Later she would remember the moment well, a turning point she'd think, a moment upon which her life suddenly pivoted. Below the sea smashed upon the rocks. In the distance, on the horizon, a sailboat with an orange spinnaker cut the pale blue summer sky. The smell of Maine was there, too, pine forest and seaweed, and then something of this young man, something coming off his body, an essence that made her dizzy, reel, flush.
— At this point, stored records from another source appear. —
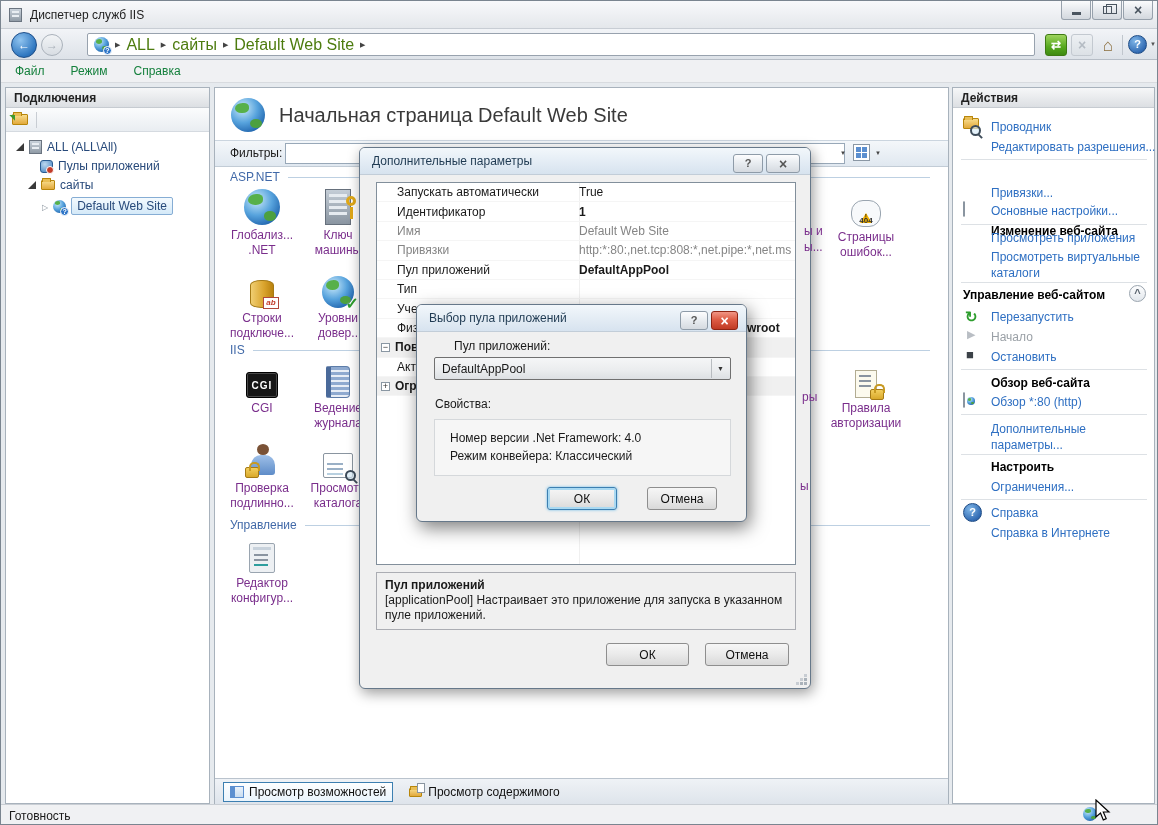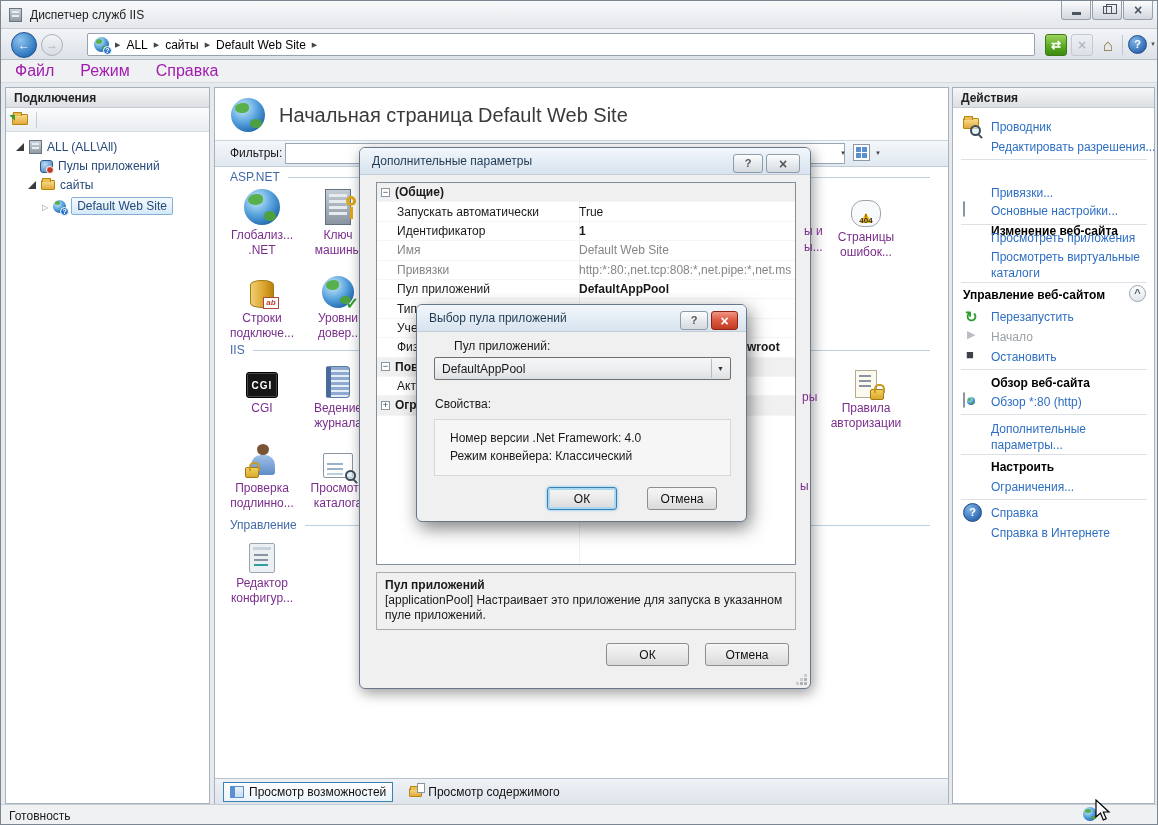--- a/index.html
+++ b/index.html
@@ -21,7 +21,7 @@
   .backbtn{left:10px;top:31px;width:26px;height:26px;background:radial-gradient(circle at 35% 30%,#8FC3EF,#2F77C0 70%,#1C4E8A);border:1px solid #1C4E8A;color:#fff;font-weight:bold;}
   .fwdbtn{left:40px;top:33px;width:22px;height:22px;background:linear-gradient(#F2F4F6,#D8DDE3);border:1px solid #AAB2BB;color:#A8B0B8;}
   .addressbar{position:absolute;left:86px;top:32px;width:948px;height:23px;background:#fff;border:1px solid #98A2AE;border-radius:2px;display:flex;align-items:center;gap:6px;padding:0 6px;}
-  .crumb{font-size:12px;color:#000000;}
+  .crumb{font-size:16px;color:#4d7c0f;}
   .crumb-arrow{font-size:7px;color:#444;}
   .g-crumb::before{content:"▶";}
   .tb-ic{position:absolute;top:33px;width:22px;height:22px;border-radius:3px;display:flex;align-items:center;justify-content:center;}

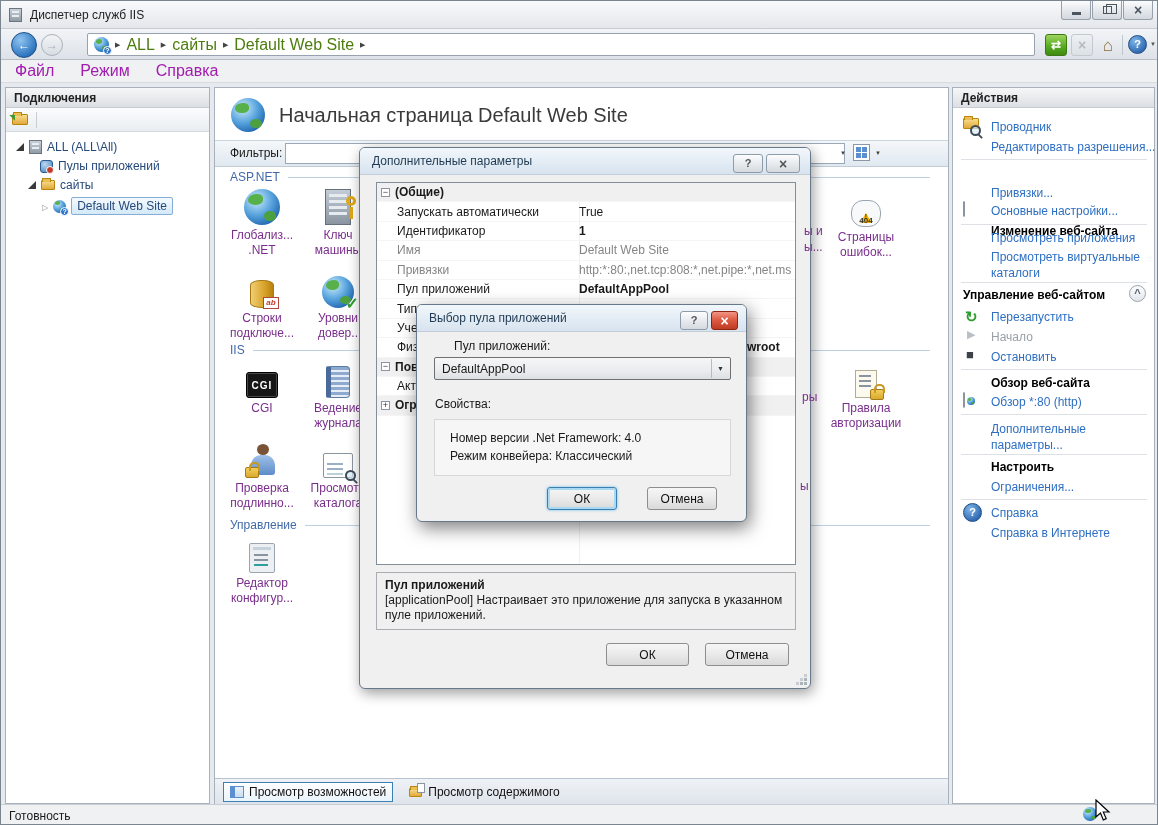--- a/index.html
+++ b/index.html
@@ -36,7 +36,7 @@
   .g-down::before{content:"▼";}
   .tb-caret{position:absolute;left:1149px;top:40px;font-size:6px;color:#555;}
   .menubar{position:absolute;left:0;top:59px;width:1158px;height:23px;background:#F0F1F3;border-bottom:1px solid #D8DBDF;display:flex;align-items:center;gap:26px;padding-left:14px;}
-  .menuitem{font-size:16px;color:#a21caf;}
+  .menuitem{font-size:12px;color:#15803d;}
   .statusbar{position:absolute;left:0;top:803px;width:1158px;height:22px;background:#F0F1F3;border-top:1px solid #C9CED4;display:flex;align-items:center;padding-left:8px;}
 
   

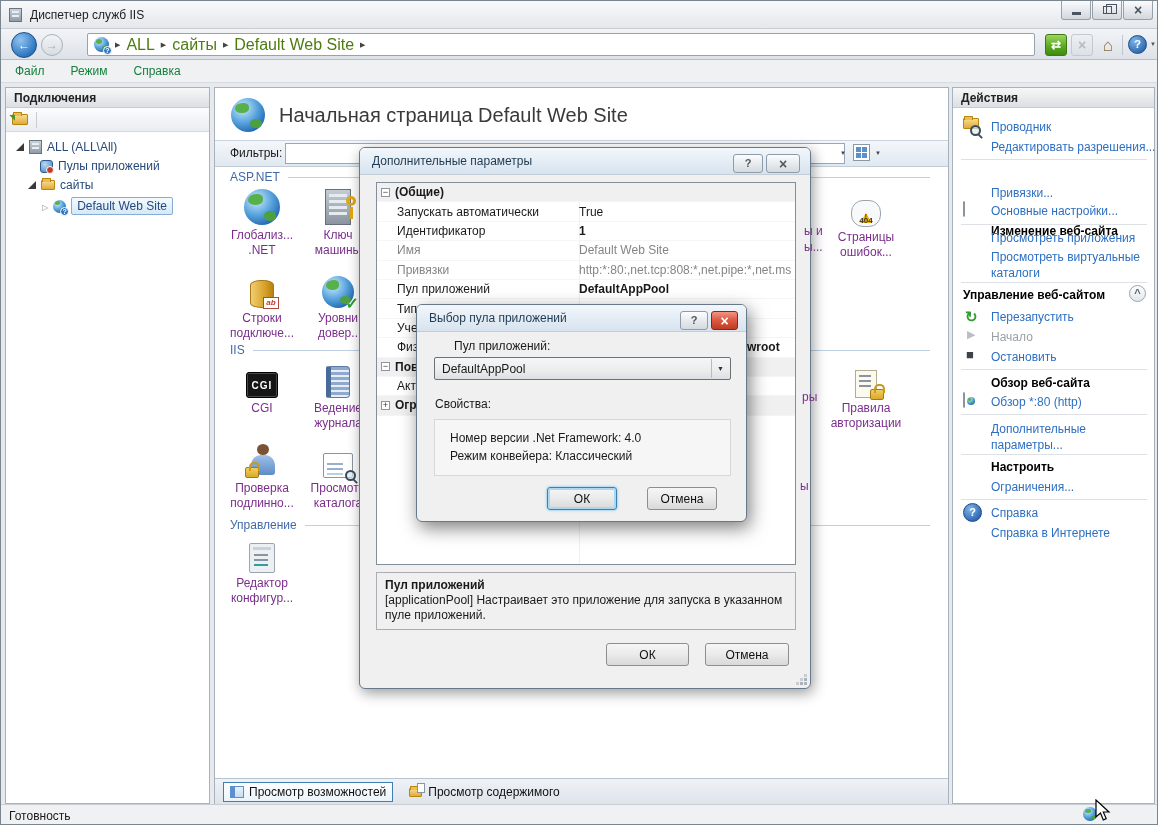--- a/index.html
+++ b/index.html
@@ -483,10 +483,6 @@
 
     <div class="pgrid">
       <div class="colsep"></div>
-      <div class="grow gsec">
-        <span class="pm pm-minus"></span>
-        <span>(Общие)</span>
-      </div>
       <div class="grow">
           <span class="glab">Запускать автоматически</span>
           <span class="gval">True</span>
Yes, it was just then, in an instant she'd fix forever—feeling his hands link behind her neck and draw her slowly toward him, seeing his lips part and his head tilt down, knowing that he was going to kiss her, knowing that in a second her mouth would feel the warmth of his—it was just then that she knew she could let go. She was so happy, thrilled at the discovery, the dry destiny she'd feared for herself dissolving as she closed her eyes. She was crossing the line, she knew, from thinking to feeling, from books to life, and having crossed it she knew she'd never willingly return to the other side.